*** Supplied material Section Begins ***

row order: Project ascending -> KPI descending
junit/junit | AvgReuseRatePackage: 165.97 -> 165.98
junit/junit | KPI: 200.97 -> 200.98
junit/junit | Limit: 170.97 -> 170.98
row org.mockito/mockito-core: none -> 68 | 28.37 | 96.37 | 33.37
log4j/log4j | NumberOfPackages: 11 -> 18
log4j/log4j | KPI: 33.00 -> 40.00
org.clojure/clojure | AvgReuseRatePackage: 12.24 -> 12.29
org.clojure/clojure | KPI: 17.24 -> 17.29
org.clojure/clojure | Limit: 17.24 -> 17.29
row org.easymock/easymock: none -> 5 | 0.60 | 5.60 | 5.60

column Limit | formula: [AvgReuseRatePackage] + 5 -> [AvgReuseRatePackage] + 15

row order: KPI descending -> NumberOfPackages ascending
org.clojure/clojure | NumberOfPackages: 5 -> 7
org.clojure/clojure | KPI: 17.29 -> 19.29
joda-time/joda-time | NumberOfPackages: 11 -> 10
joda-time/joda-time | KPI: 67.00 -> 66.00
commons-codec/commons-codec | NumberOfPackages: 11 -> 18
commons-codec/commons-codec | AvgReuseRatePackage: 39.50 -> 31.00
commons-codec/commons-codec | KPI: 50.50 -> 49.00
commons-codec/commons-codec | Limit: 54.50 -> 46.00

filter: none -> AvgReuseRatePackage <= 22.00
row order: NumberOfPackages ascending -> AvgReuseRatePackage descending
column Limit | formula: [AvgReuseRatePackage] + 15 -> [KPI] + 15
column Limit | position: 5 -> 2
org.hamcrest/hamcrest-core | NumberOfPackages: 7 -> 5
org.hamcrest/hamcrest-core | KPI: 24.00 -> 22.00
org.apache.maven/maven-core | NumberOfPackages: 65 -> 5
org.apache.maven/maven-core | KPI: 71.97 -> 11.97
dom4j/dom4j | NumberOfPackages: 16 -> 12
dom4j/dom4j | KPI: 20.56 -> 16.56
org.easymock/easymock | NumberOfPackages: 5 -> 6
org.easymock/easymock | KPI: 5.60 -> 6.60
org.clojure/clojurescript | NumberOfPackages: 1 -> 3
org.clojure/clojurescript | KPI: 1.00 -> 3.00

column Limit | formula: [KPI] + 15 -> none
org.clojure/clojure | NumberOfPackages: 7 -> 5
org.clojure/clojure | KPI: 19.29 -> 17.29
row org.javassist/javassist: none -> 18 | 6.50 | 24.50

*** Supplied material Section Ends ***
*** Supplied material Section Begins ***

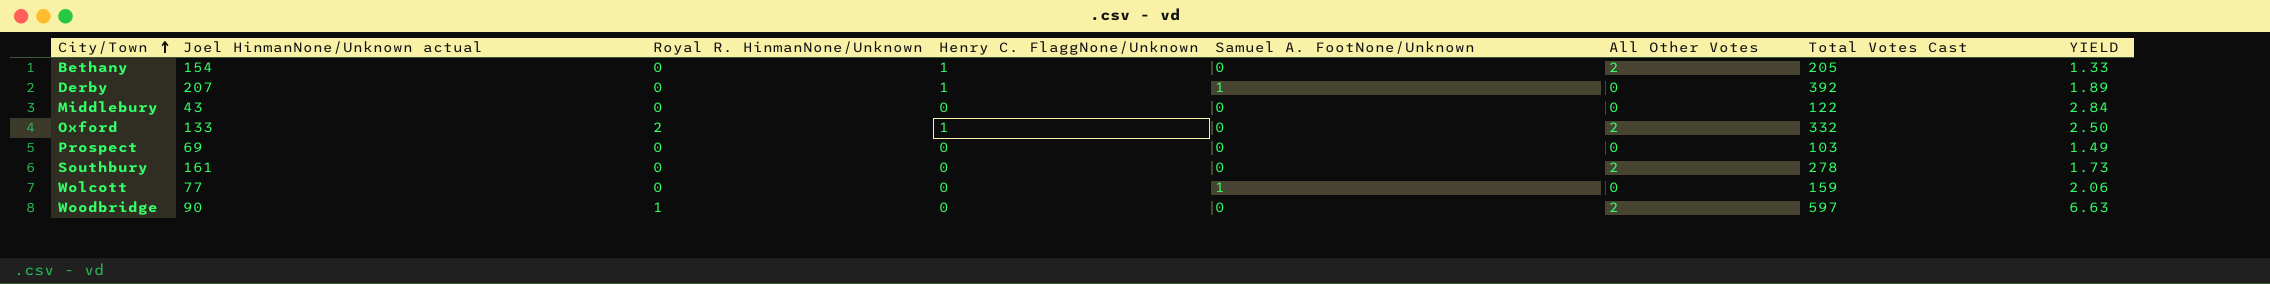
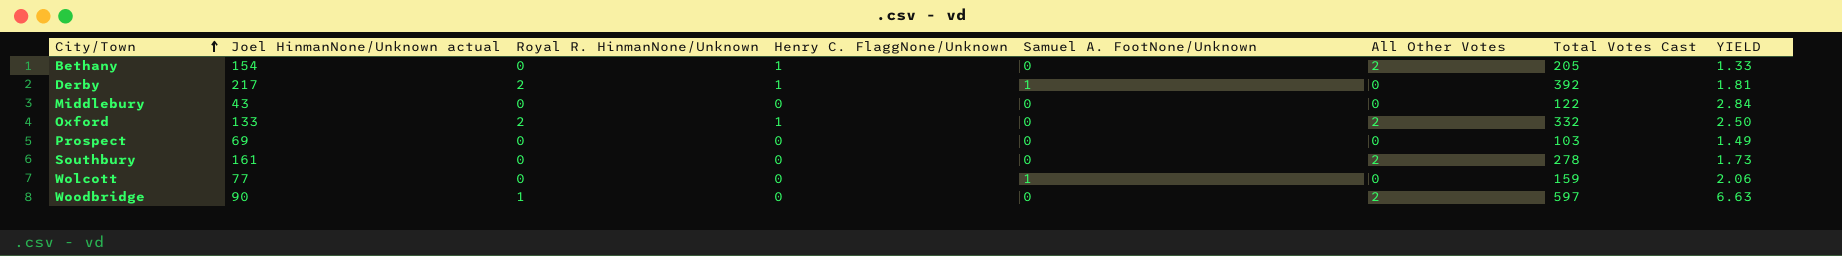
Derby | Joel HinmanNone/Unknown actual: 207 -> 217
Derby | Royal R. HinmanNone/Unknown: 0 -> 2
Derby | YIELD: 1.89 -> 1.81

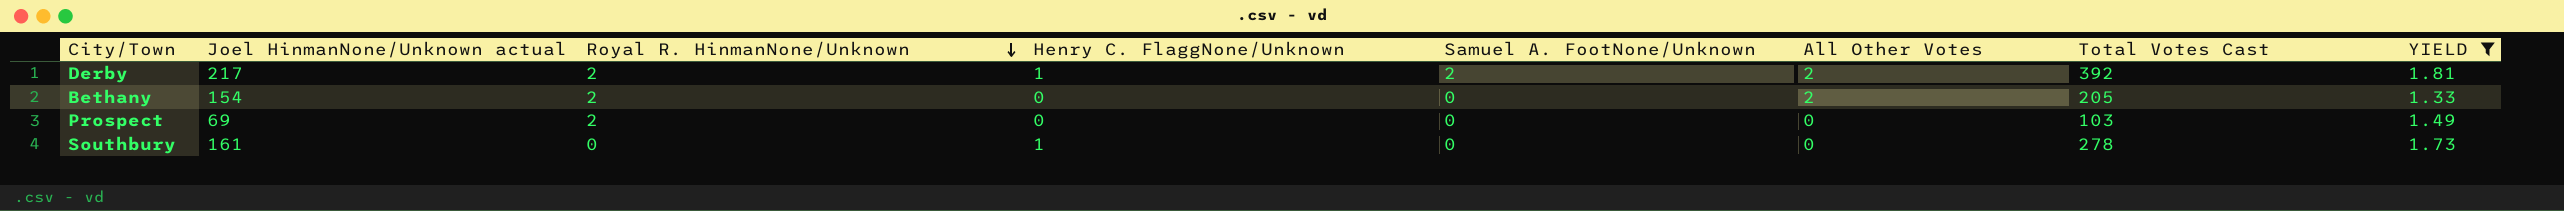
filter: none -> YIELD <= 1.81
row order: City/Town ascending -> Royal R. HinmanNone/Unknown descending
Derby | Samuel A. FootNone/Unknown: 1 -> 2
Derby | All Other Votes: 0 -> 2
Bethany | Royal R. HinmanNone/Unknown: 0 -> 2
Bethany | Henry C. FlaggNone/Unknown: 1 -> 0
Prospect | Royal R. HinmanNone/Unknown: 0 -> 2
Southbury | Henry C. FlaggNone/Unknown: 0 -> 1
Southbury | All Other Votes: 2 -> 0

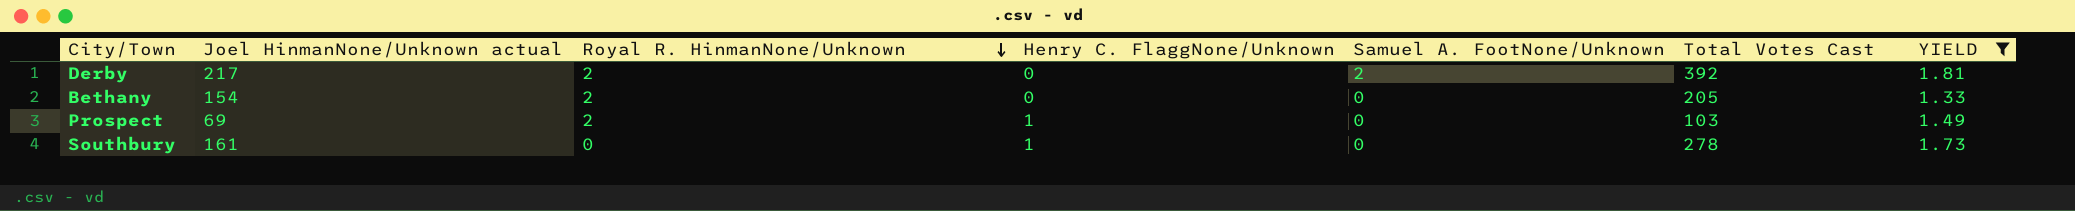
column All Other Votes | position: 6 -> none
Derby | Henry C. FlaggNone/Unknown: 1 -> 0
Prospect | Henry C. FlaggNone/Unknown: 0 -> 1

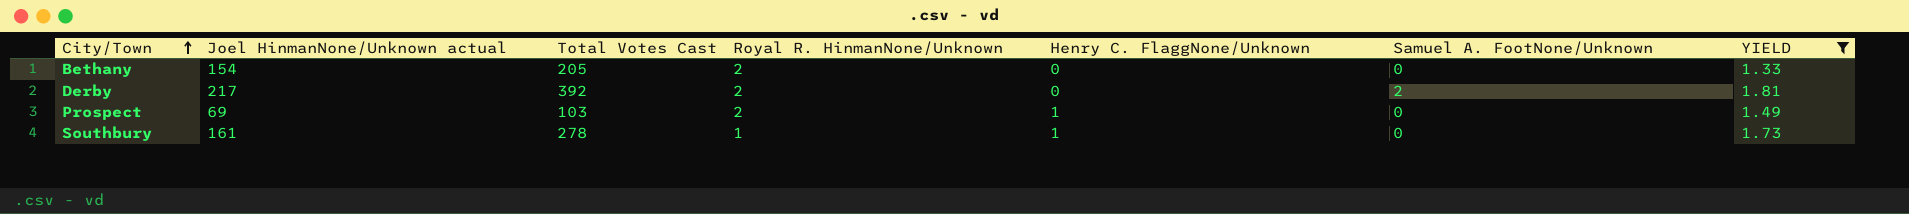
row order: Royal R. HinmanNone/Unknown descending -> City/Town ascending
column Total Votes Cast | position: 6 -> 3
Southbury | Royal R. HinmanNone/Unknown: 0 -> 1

*** Supplied material Section Ends ***

Directions
Working through the data above, find every line holding "clojure" and copy it.

The answer
org.clojure/clojure | AvgReuseRatePackage: 12.24 -> 12.29
org.clojure/clojure | KPI: 17.24 -> 17.29
org.clojure/clojure | Limit: 17.24 -> 17.29
org.clojure/clojure | NumberOfPackages: 5 -> 7
org.clojure/clojure | KPI: 17.29 -> 19.29
org.clojure/clojurescript | NumberOfPackages: 1 -> 3
org.clojure/clojurescript | KPI: 1.00 -> 3.00
org.clojure/clojure | NumberOfPackages: 7 -> 5
org.clojure/clojure | KPI: 19.29 -> 17.29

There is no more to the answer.